For teachers, Outschool offers opportunity in spades. Open to those with and without formal teaching credentials, over 10,000 educators have joined Outschool because of the platform’s flexibility. The effort also compensates educators according to their skill — in some cases teachers are paid over 6 figures for their contribution.
New ventures haven’t been limited to resources for families. Schools are benefitting, as well. In 2020 Minerva Project developed a high-school curriculum and technology platform that can be adopted by any school to help students complete the courses needed for graduation and college enrollment. “The Minerva Baccalaureate accelerates student learning, while helping high schools become more efficient, resilient, and sustainable,” the project explains.
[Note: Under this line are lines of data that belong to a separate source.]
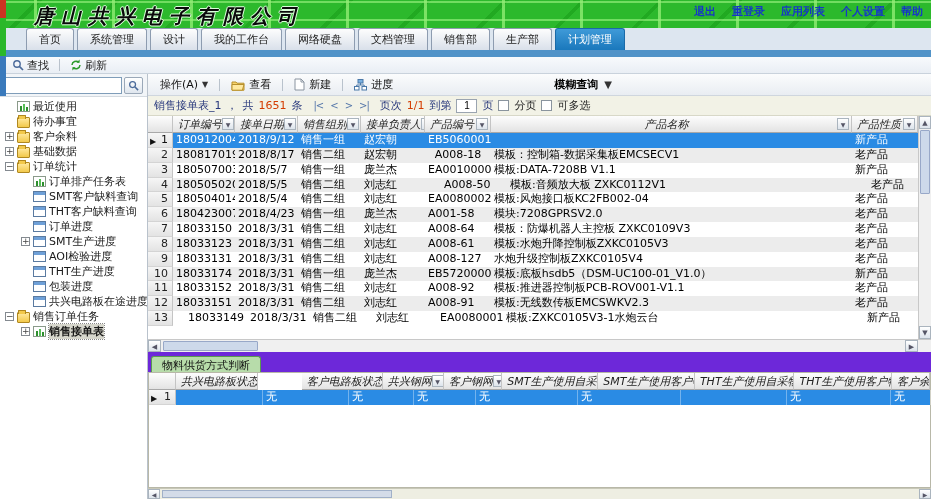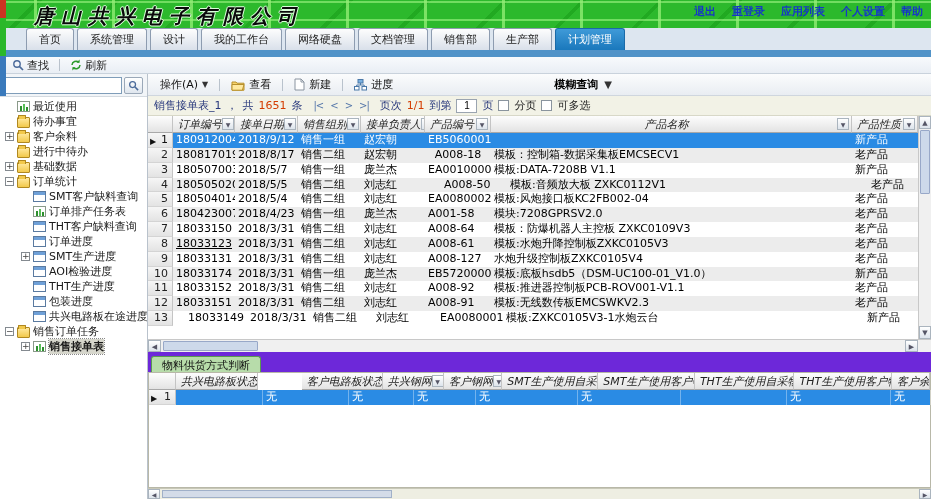"进行中待办" div.tree-item { html: <div> <span></span> <span></span> <span>进行中待办</span> </div> -> none }
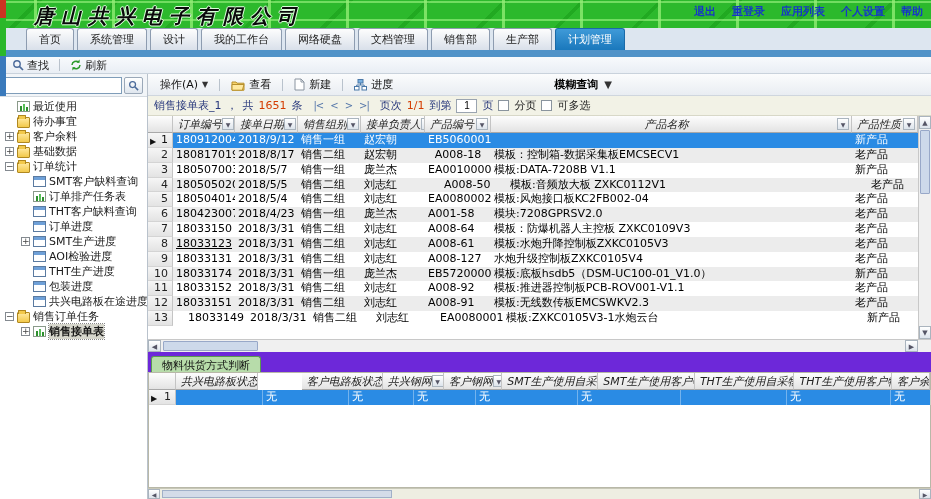"SMT客户缺料查询" div.tree-item { order: before "订单排产任务表" -> after "订单排产任务表" }
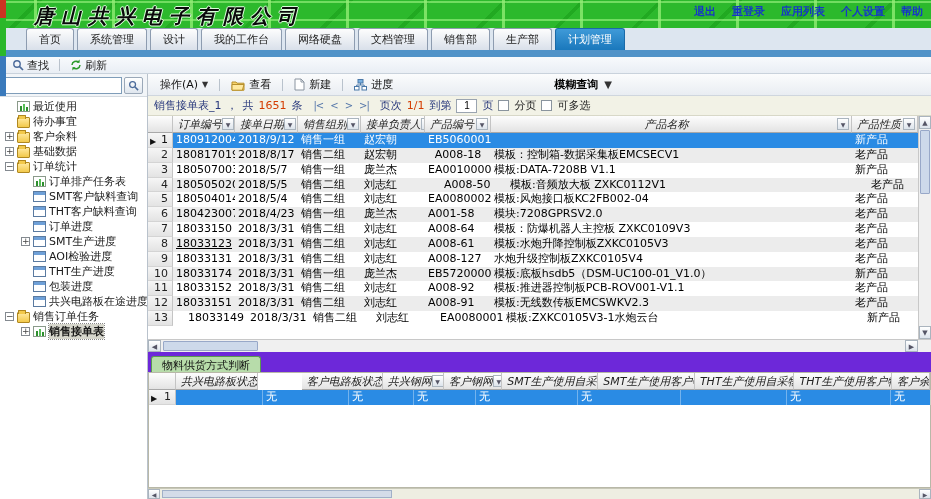"18033123" div.g-cell { text-decoration: underline -> none }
These partners are not alone. TEL Education, One Stone School, Summit Learning, Acton Academy, and so many other organizations (and countless families) are demonstrating a new path forward for education — one that builds on the very best of our current systems and empowers families with options that bring out the gifts of each child.
We will continue to look for new partners who share this vision so that every student, no matter where they sit, can have access to an education that meets their needs.
Every single child in this country has unlimited potential and deserves to have access to an education that nurtures their individual brilliance. We will support educators and entrepreneurs committed to an education system that makes this a reality.